[Assignment]: Transcribe each entry exactly; skip the images.

[Provided information]:

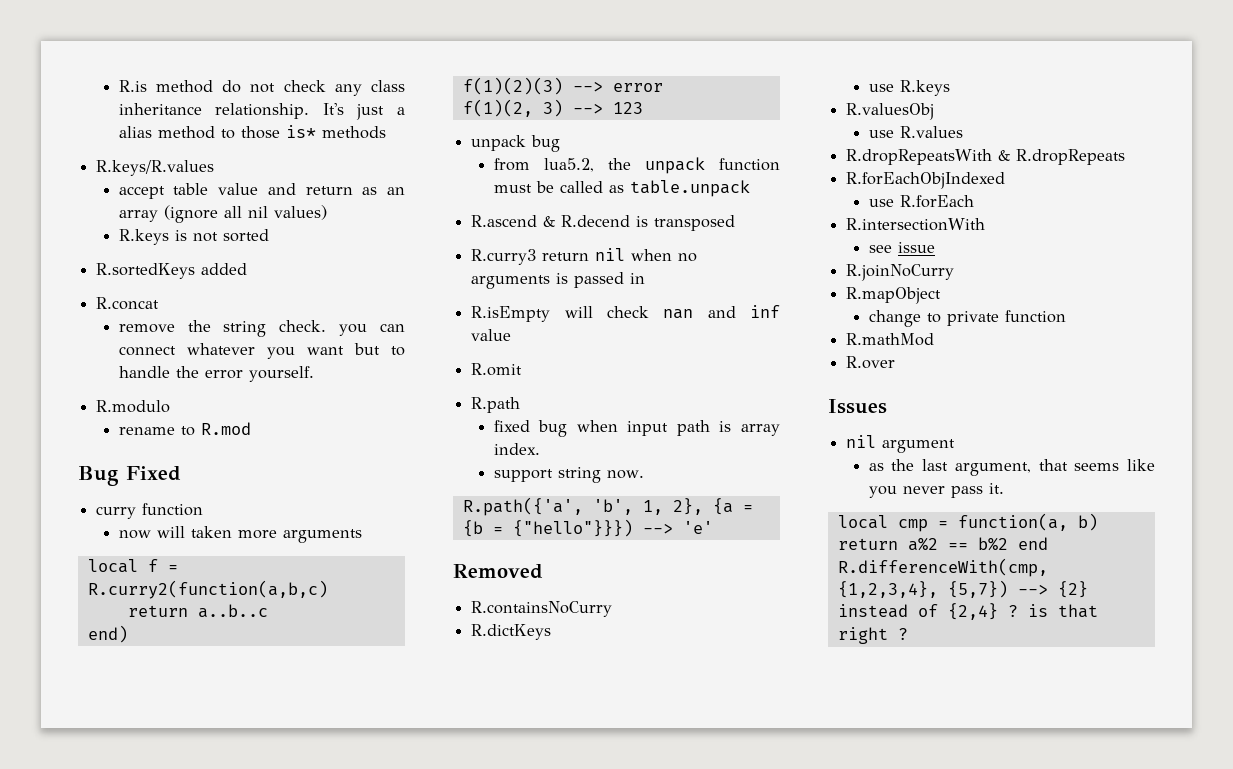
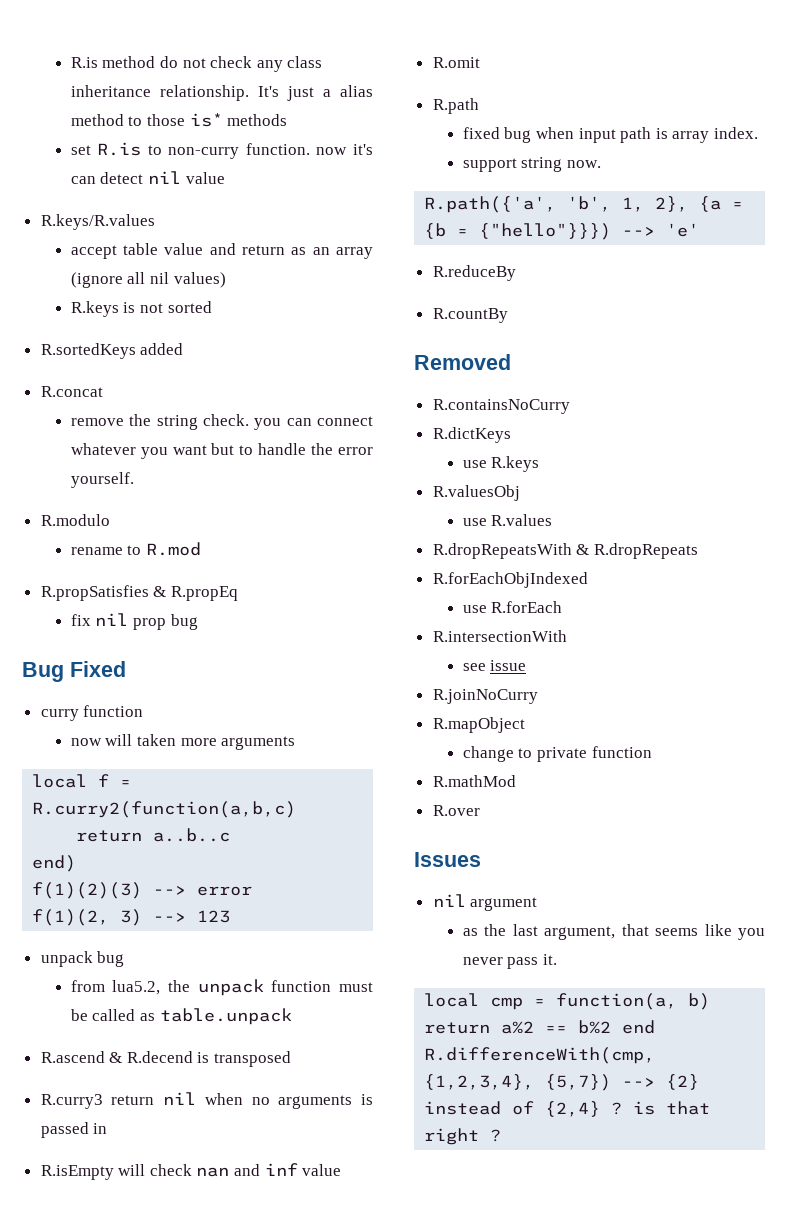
(386, 132) none -> [70,142,373,159] [70,171,225,184] // set R.is to non-curry function. now it's can detect nil value
(251, 428) none -> [40,585,238,601] [70,613,198,630] // R.propSatisfies & R.propEq // fix nil prop bug
(713, 527) none -> [432,265,516,281] [432,308,508,323] // R.reduceBy // R.countBy

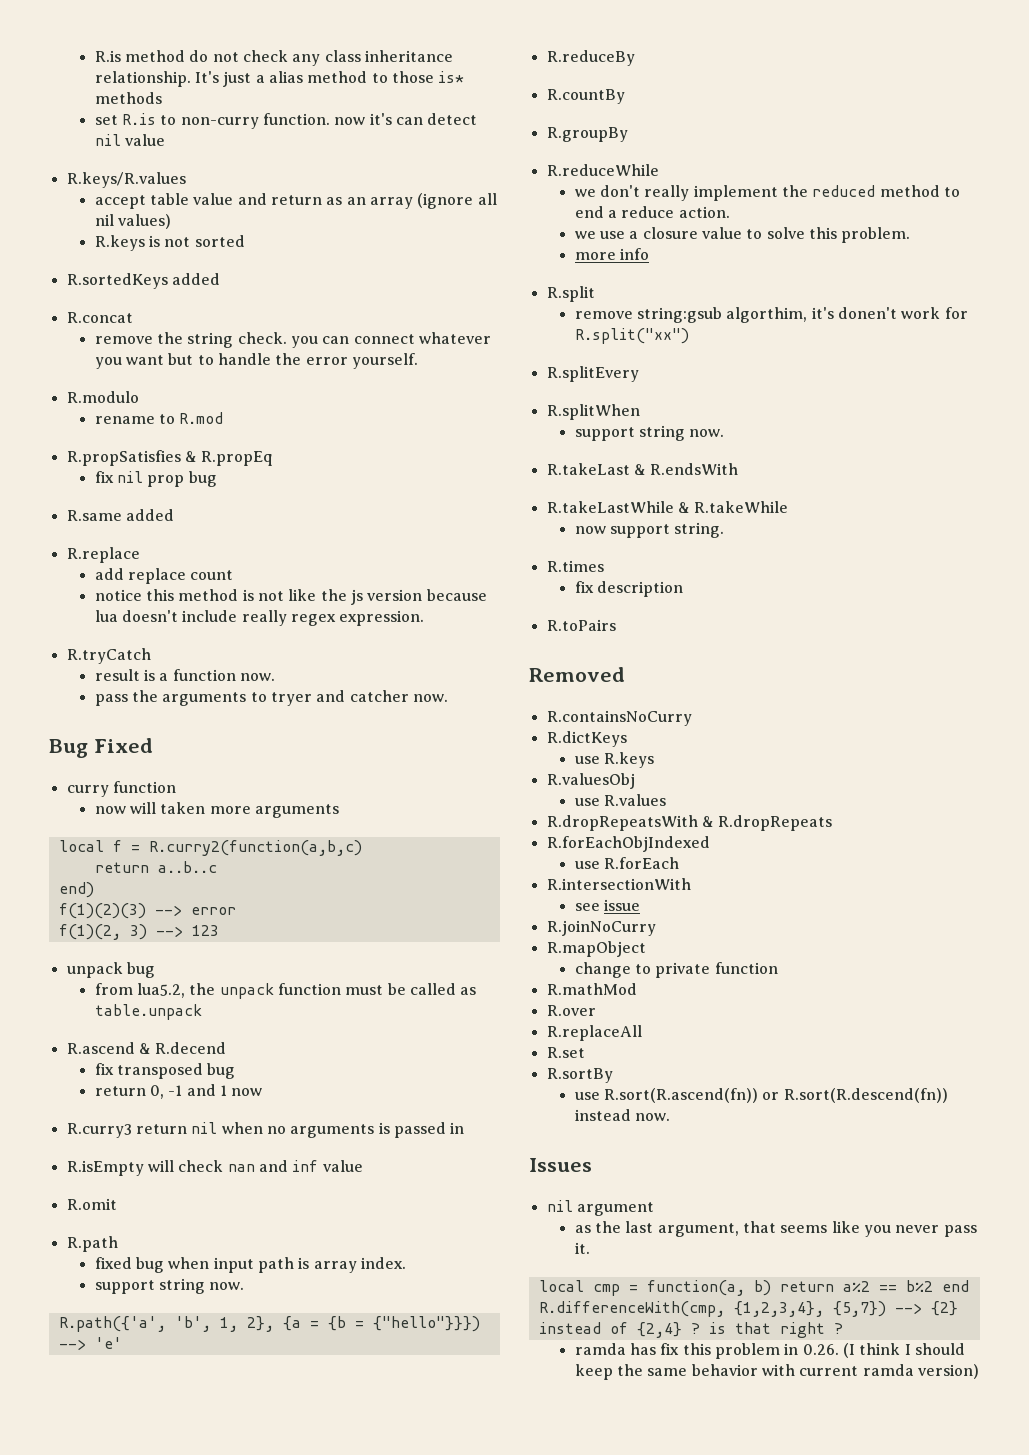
(198, 622) none -> [66,509,174,521] [66,547,140,563] [94,568,234,584] [94,589,487,605] [94,610,425,626] [66,648,151,664] [94,669,275,681] [94,690,448,706] // R.same added // R.replace // add replace count // notice this method is not like the js version because lua doesn't include really regex expression. // R.tryCatch // result is a function now. // pass the arguments to tryer and catcher now.
[197,1052,210,1063] is -> [94,1063,114,1075] // fix
(292, 1059) none -> [207,1063,236,1079] [94,1084,263,1099] bug // return 0, -1 and 1 now
(508, 315) none -> [546,127,628,142] [546,164,659,176] [574,185,960,201] [574,206,730,218] [574,227,911,243] [574,248,649,260] [546,286,595,302] [574,307,968,323] [574,328,689,344] [546,366,639,382] [546,404,640,420] [574,425,725,441] [546,463,739,475] [546,501,789,513] [574,522,725,538] [546,560,604,572] [574,581,683,597] [546,619,616,631] // R.groupBy // R.reduceWhile // we don't really implement the reduced method to end a reduce action. // we use a closure value to solve this problem. // more info // R.split // remove string:gsub algorthim, it's donen't work for R.split("xx") // R.splitEvery // R.splitWhen // support string now. // R.takeLast & R.endsWith // R.takeLastWhile & R.takeWhile // now support string. // R.times // fix description // R.toPairs
(480, 810) none -> [546,1025,642,1041] [546,1047,585,1058] [546,1068,613,1083] [574,1088,948,1103] [574,1109,670,1121] // R.replaceAll // R.set // R.sortBy // use R.sort(R.ascend(fn)) or R.sort(R.descend(fn)) instead now.
(502, 1135) none -> [574,1343,965,1359] [574,1364,979,1380] // ramda has fix this problem in 0.26. (I think I should keep the same behavior with current ramda version)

[The completed task]:
(386, 132) none -> [70,142,373,159] [70,171,225,184] // set R.is to non-curry function. now it's can detect nil value
(251, 428) none -> [40,585,238,601] [70,613,198,630] // R.propSatisfies & R.propEq // fix nil prop bug
(713, 527) none -> [432,265,516,281] [432,308,508,323] // R.reduceBy // R.countBy

(198, 622) none -> [66,509,174,521] [66,547,140,563] [94,568,234,584] [94,589,487,605] [94,610,425,626] [66,648,151,664] [94,669,275,681] [94,690,448,706] // R.same added // R.replace // add replace count // notice this method is not like the js version because lua doesn't include really regex expression. // R.tryCatch // result is a function now. // pass the arguments to tryer and catcher now.
[197,1052,210,1063] is -> [94,1063,114,1075] // fix
(292, 1059) none -> [207,1063,236,1079] [94,1084,263,1099] bug // return 0, -1 and 1 now
(508, 315) none -> [546,127,628,142] [546,164,659,176] [574,185,960,201] [574,206,730,218] [574,227,911,243] [574,248,649,260] [546,286,595,302] [574,307,968,323] [574,328,689,344] [546,366,639,382] [546,404,640,420] [574,425,725,441] [546,463,739,475] [546,501,789,513] [574,522,725,538] [546,560,604,572] [574,581,683,597] [546,619,616,631] // R.groupBy // R.reduceWhile // we don't really implement the reduced method to end a reduce action. // we use a closure value to solve this problem. // more info // R.split // remove string:gsub algorthim, it's donen't work for R.split("xx") // R.splitEvery // R.splitWhen // support string now. // R.takeLast & R.endsWith // R.takeLastWhile & R.takeWhile // now support string. // R.times // fix description // R.toPairs
(480, 810) none -> [546,1025,642,1041] [546,1047,585,1058] [546,1068,613,1083] [574,1088,948,1103] [574,1109,670,1121] // R.replaceAll // R.set // R.sortBy // use R.sort(R.ascend(fn)) or R.sort(R.descend(fn)) instead now.
(502, 1135) none -> [574,1343,965,1359] [574,1364,979,1380] // ramda has fix this problem in 0.26. (I think I should keep the same behavior with current ramda version)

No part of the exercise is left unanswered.